Cats and Dogs

Owning a pet is highly rewarding. Everyone who owns a pet must be aware of their responsibilities, not only to their pet, but also to the wider community. As a pet owner, you have the responsibility to look after you pet’s basic welfare needs. Your pet will need an appropriate balanced diet, clean, cool water at all times, adequate shelter for all weather conditions, socialisation, training, exercise and veterinary care. Find out how to deal with barking dogs and nuisance cats, discover off-leash dog exercise areas and much more.

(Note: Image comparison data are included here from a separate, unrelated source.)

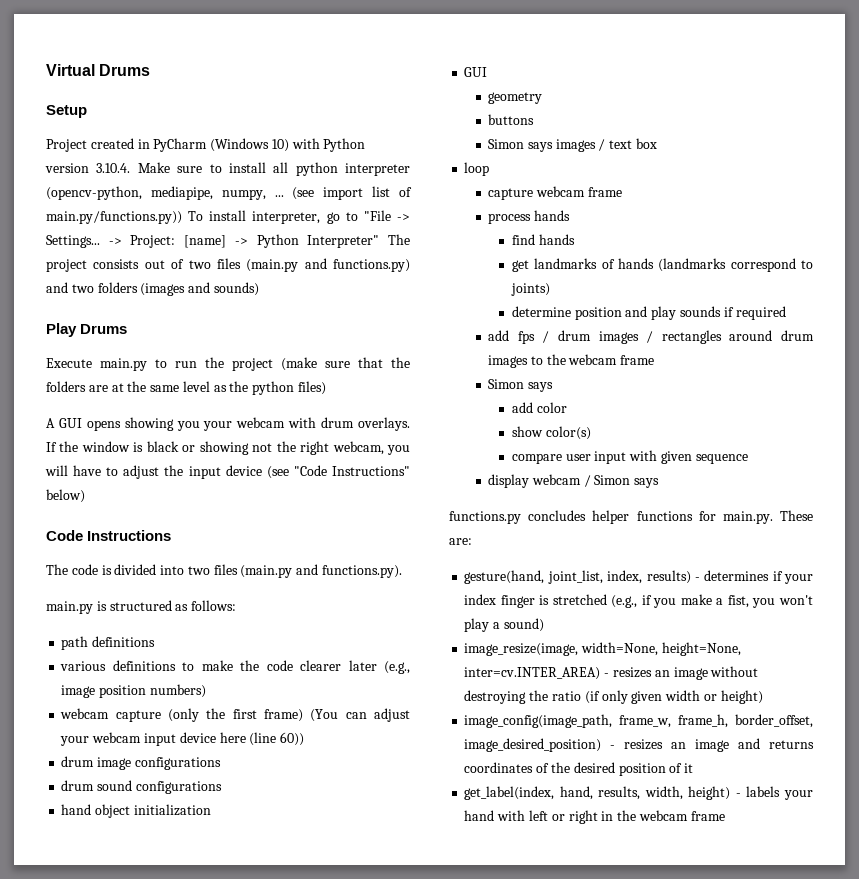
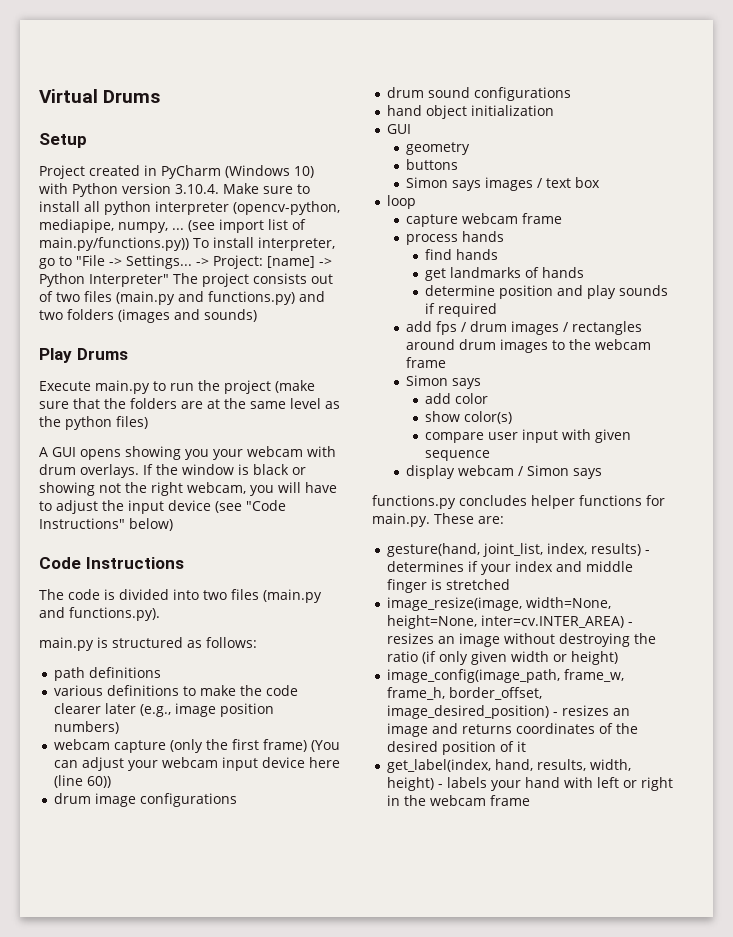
[658,258,813,272] [510,283,550,296] (landmarks correspond to joints) -> (585, 272) none
(497, 599) none -> [555,561,633,572] and middle
[611,594,813,608] [464,618,544,632] (e.g., if you make a fist, you won't play a sound) -> (510, 584) none

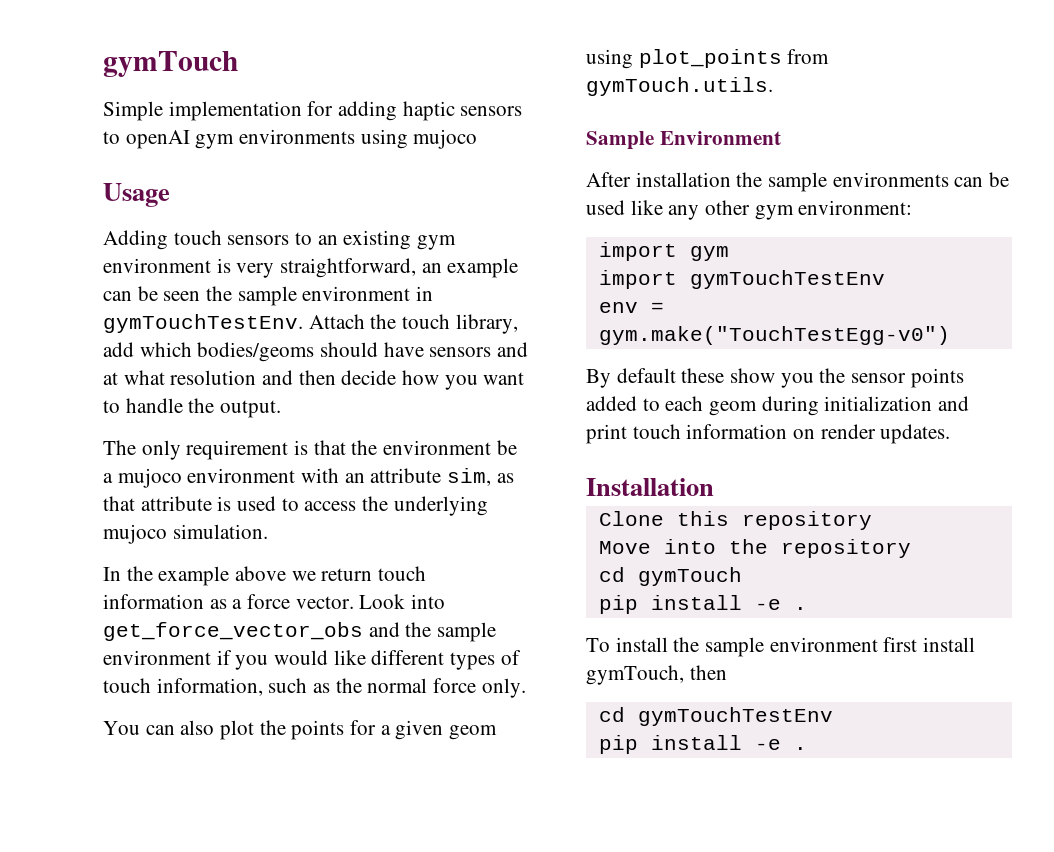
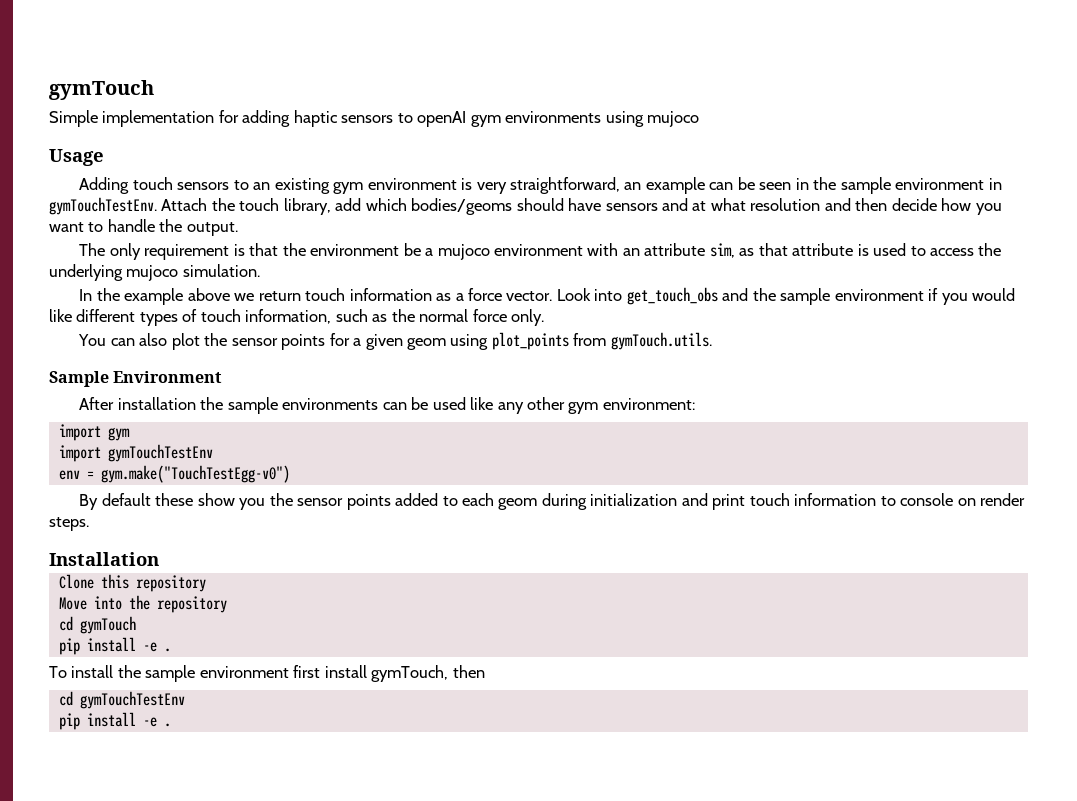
(201, 296) none -> [795,178,809,190] in
[103,622,363,641] get_force_vector_obs -> [626,287,718,305] get_touch_obs
(286, 727) none -> [231,338,278,346] sensor
(788, 431) none -> [880,493,954,506] to console
[880,424,951,444] updates. -> [49,517,89,531] steps.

All cats and dogs must be microchipped and registered with Council.

Cats

When adding a cat to your family, Central Coast Council wants to give you some tips on how you can become a responsible pet owner and keep your cat safe. Identification, such as a microchip and a collar with tags, will ensure you are reunited with your cat should they become lost or injured. Council encourages residents to keep cats indoors, especially at night.  This not only helps to protect our native wildlife but also to prevent cats being run over by cars, mauled by dogs, poisoned and lost as a result of roaming freely outdoors.

Nuisance Cats

A domestic cat cannot be trapped or caught in a public or privately owned space and taken to an Animal Care Facility unless it is necessary to prevent injury or death of another domestic animal, person or if the cat is in a designated wildlife protection area.

For assistance with wildlife injured by a cat, contact WIRES Rescue on 1300 094 737.

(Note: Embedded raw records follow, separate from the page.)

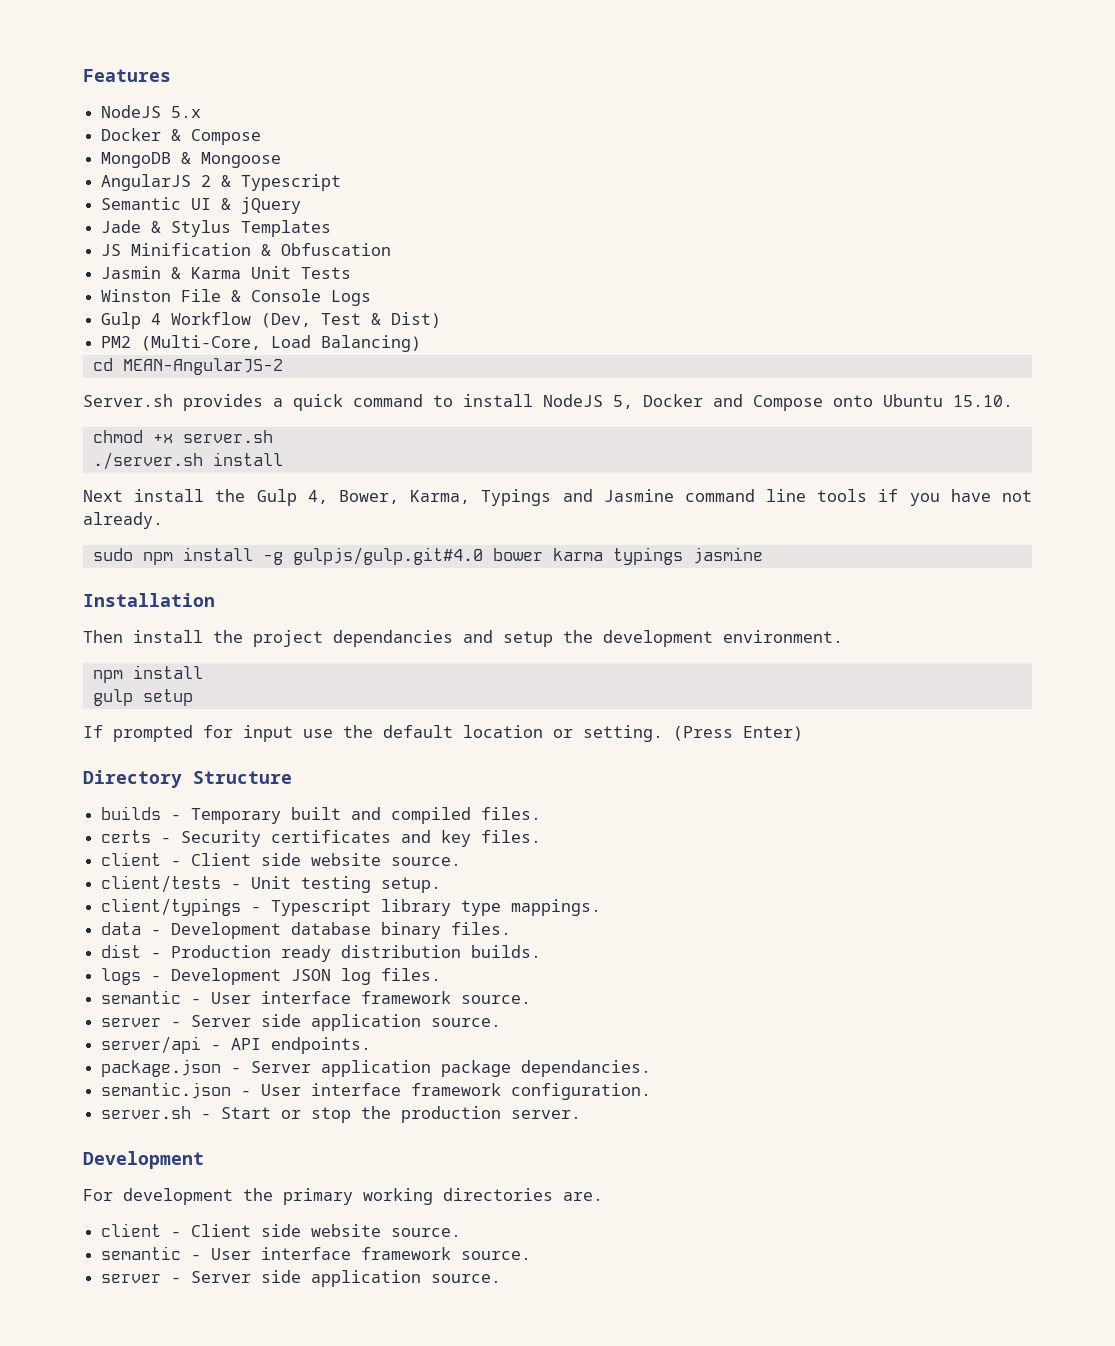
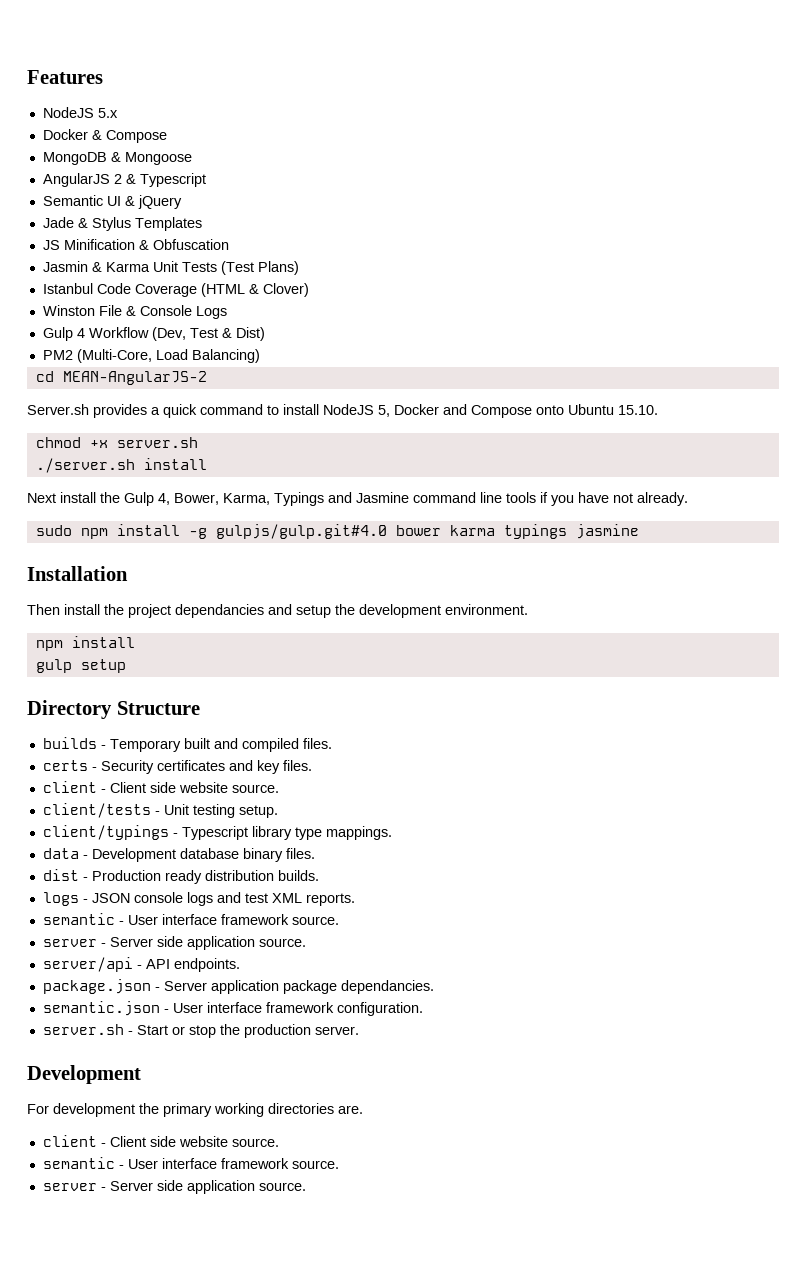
(352, 273) none -> [220,261,299,275] [42,283,309,297] (Test Plans) // Istanbul Code Coverage (HTML & Clover)
[83,725,803,742] // If prompted for input use the default location or setting. (Press Enter) -> (126, 666) none
[171,968,442,985] Development JSON log files. -> [91,892,355,906] JSON console logs and test XML reports.

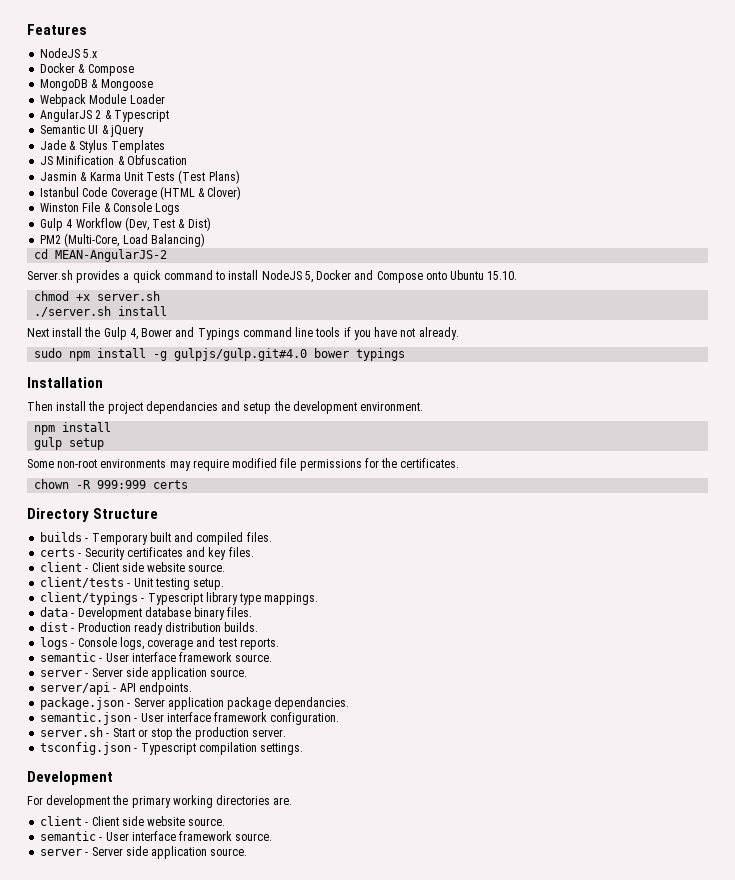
(192, 158) none -> [40,94,165,107] // Webpack Module Loader
[174,492,409,506] Bower, Karma, Typings and Jasmine -> [141,327,240,340] Bower and Typings
[449,525,495,536] karma -> (350, 353) none
[575,524,639,539] jasmine -> (406, 354) none
(126, 666) none -> [27,458,460,471] [34,479,189,489] // Some non-root environments may require modified file permissions for the certificates. // chown -R 999:999 certs
[91,892,213,906] JSON console logs -> [77,637,194,650] Console logs, coverage
[271,893,302,903] XML -> (237, 642) none
(359, 1030) none -> [40,742,304,755] // tsconfig.json - Typescript compilation settings.

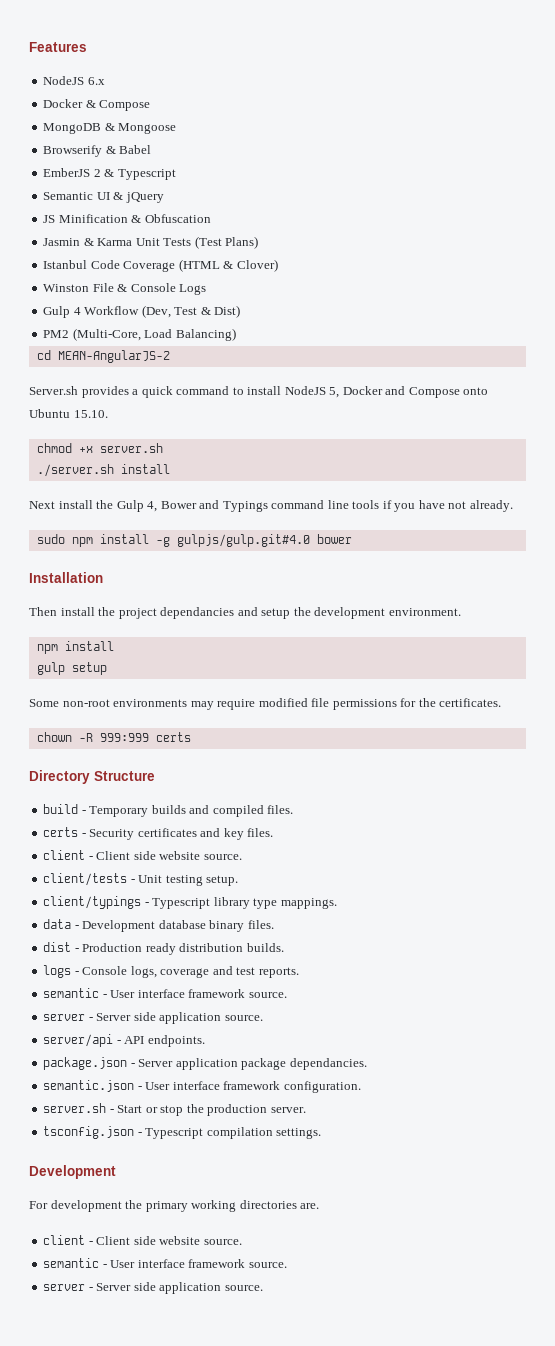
[83,49,98,58] 5.x -> [87,77,105,85] 6.x
[40,94,165,107] [40,109,93,122] Webpack Module Loader // AngularJS -> [43,145,152,157] [43,168,91,177] Browserify & Babel // EmberJS
[40,140,165,153] // Jade & Stylus Templates -> (164, 197) none
[356,348,406,361] typings -> (352, 539) none
[40,532,83,542] builds -> [43,804,79,814] build
[149,532,171,542] built -> [151,805,186,814] builds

Complaints regarding nuisance cats can be made by contacting our Customer Service Centre on 1300 463 954.

Dogs

Identification, such as a microchip and a collar with tags, will ensure you are reunited with your dog should they become lost or injured. When out in public your dog must be on a leash and restrained when not in an Off-Leash Area. Dogs are only allowed off the leash in specified Off-Leash Dog Exercise Areas and you are still required to have effective command control over you dog.

An unrestrained and unsupervised dog can be a danger to other people and animals. Penalties can apply to the dog owner or the person in charge for a dog that attacks, bites, harasses, chases or rushes at a person or animal.

Rain dissolves poo and washes it into the storm water system which leads to the ocean and lakes, polluting waterways and creating potential health risks. If your dog defecates in a public place or on someone else’s property, you must remove the faeces immediately and dispose of it properly. If you fail to pick up after your dog, you or the person in charge of the dog at the time may be liable for a penalty.

Barking dogs

Barking is a natural way for dogs to communicate and can express anything from playfulness to concern. Often the key to stopping nuisance behaviour is to understand why the dog is barking. For information about how to deal with excessive dog barking in your neighbourhood, see the Barking Dogs section on our Neighbourhood concerns page.

Dog attack

If you or your dog has been attacked please report it to Council as a matter of urgency on 1300 463 954.

Roaming dogs

If the owner of a roaming dog cannot be contacted, it is taken to one of our Animal Care Facilities. If you know where a roaming dog lives and you are able to secure it, contact the owner as soon as possible. Otherwise, bring it to the nearest Animal Care Facility or contact our Customer Service Centre on 1300 463 954.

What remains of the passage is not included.